---- Entries shown

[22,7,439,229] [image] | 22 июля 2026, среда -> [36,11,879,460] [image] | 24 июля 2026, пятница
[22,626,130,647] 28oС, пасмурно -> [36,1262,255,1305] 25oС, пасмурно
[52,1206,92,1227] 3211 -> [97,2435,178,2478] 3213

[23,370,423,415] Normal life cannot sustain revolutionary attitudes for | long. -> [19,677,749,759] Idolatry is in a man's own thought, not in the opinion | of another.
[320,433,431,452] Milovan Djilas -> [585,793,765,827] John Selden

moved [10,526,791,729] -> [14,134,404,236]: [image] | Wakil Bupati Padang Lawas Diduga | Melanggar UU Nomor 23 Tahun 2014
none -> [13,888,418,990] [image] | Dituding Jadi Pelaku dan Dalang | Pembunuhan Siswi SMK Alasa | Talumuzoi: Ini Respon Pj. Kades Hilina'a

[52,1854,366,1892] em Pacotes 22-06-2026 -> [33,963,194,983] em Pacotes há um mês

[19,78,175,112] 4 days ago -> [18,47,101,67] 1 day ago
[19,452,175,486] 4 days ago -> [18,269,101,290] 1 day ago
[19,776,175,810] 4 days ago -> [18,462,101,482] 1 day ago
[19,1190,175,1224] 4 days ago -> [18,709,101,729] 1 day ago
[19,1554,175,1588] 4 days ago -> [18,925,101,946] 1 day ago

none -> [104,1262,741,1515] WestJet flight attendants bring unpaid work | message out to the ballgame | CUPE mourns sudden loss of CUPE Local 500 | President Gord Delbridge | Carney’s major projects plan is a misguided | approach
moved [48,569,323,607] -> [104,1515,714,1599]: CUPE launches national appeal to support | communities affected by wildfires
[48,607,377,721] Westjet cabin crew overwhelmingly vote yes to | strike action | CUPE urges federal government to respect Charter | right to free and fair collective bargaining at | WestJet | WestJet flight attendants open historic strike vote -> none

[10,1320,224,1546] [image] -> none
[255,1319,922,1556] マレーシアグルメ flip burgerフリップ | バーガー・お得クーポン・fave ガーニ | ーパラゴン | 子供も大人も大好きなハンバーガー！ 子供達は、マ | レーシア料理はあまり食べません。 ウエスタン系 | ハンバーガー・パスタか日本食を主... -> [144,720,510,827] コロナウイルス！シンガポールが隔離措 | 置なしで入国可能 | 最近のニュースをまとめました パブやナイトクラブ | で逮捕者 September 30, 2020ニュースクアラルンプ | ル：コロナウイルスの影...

--------

◆ Prompt: Retype exactly the lines of the data above that fall between the line with "[19,1554,175,1588] 4 days" and the line with "none -> [104,1262,741,1515]", inclusive, and add nothing.

◆ Written reply:
[19,1554,175,1588] 4 days ago -> [18,925,101,946] 1 day ago

none -> [104,1262,741,1515] WestJet flight attendants bring unpaid work | message out to the ballgame | CUPE mourns sudden loss of CUPE Local 500 | President Gord Delbridge | Carney’s major projects plan is a misguided | approach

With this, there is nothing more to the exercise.